#### Dataset records ####

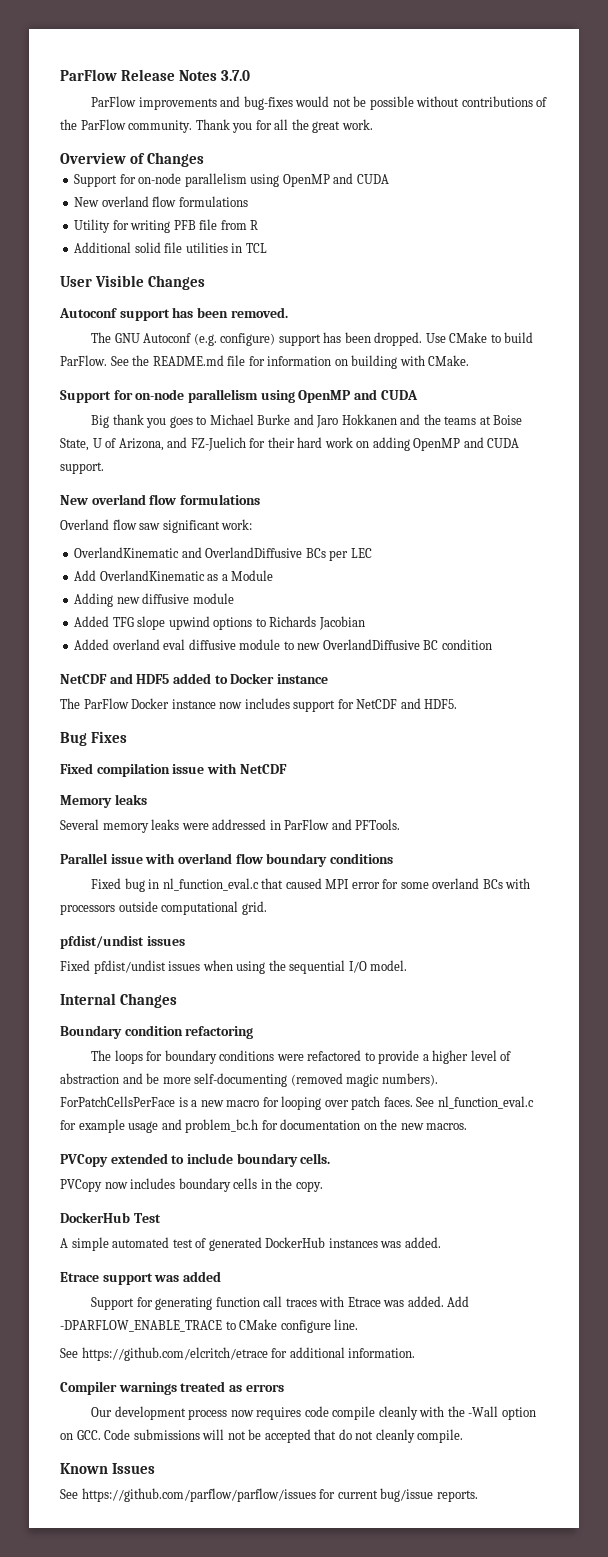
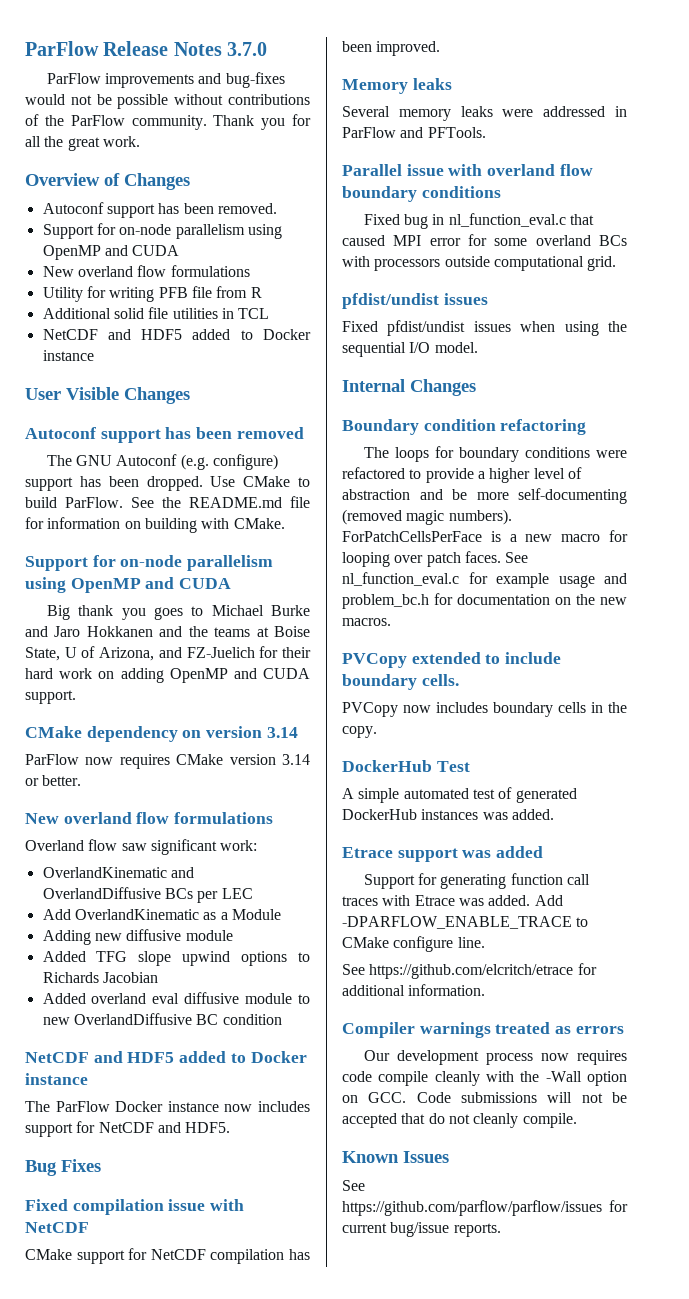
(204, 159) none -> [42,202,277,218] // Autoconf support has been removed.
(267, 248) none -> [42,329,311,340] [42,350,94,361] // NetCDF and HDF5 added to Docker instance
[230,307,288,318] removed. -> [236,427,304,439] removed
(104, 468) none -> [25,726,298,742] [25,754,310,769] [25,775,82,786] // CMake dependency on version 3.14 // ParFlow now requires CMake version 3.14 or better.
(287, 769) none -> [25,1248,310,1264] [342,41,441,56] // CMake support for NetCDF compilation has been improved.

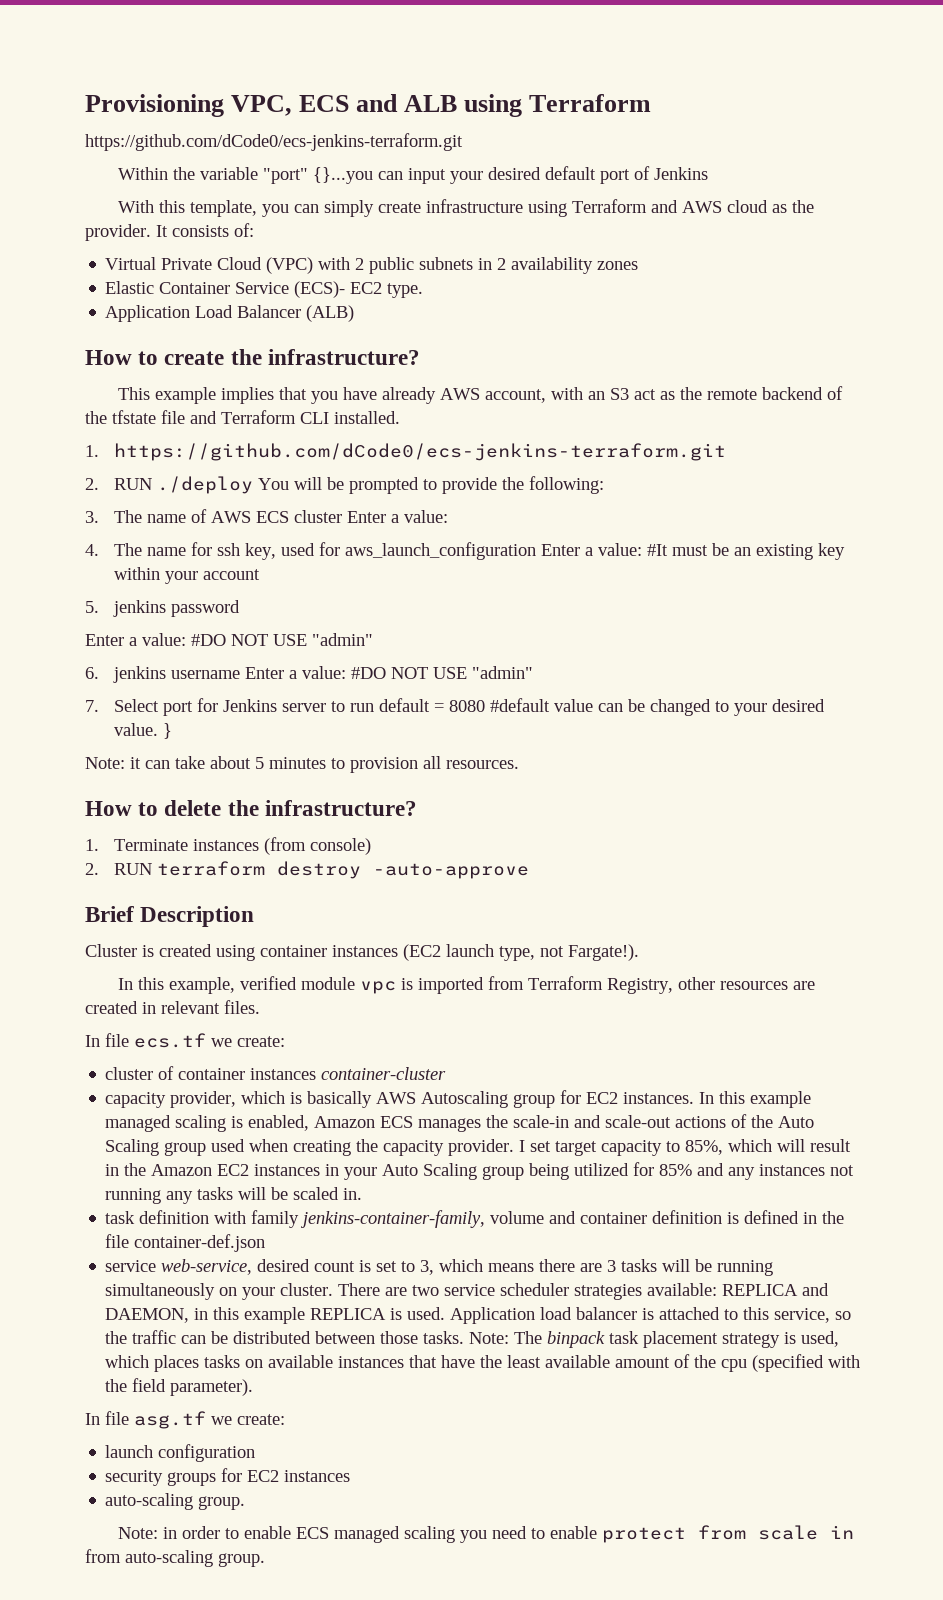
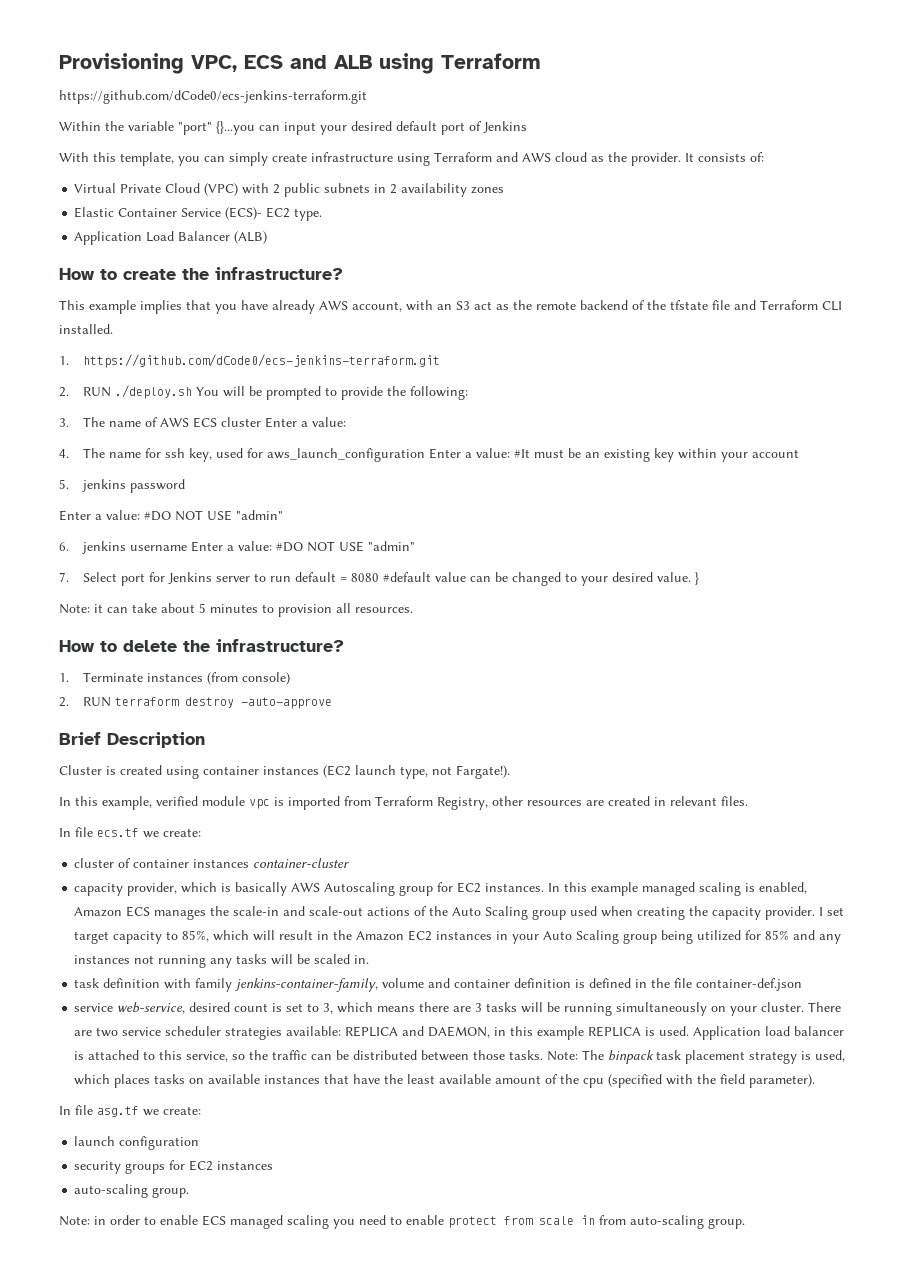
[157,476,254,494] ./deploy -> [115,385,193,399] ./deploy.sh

####

» Work to complete:
The images are to be left out while the entries are written out exactly.

» Result for this exercise:
(204, 159) none -> [42,202,277,218] // Autoconf support has been removed.
(267, 248) none -> [42,329,311,340] [42,350,94,361] // NetCDF and HDF5 added to Docker instance
[230,307,288,318] removed. -> [236,427,304,439] removed
(104, 468) none -> [25,726,298,742] [25,754,310,769] [25,775,82,786] // CMake dependency on version 3.14 // ParFlow now requires CMake version 3.14 or better.
(287, 769) none -> [25,1248,310,1264] [342,41,441,56] // CMake support for NetCDF compilation has been improved.

[157,476,254,494] ./deploy -> [115,385,193,399] ./deploy.sh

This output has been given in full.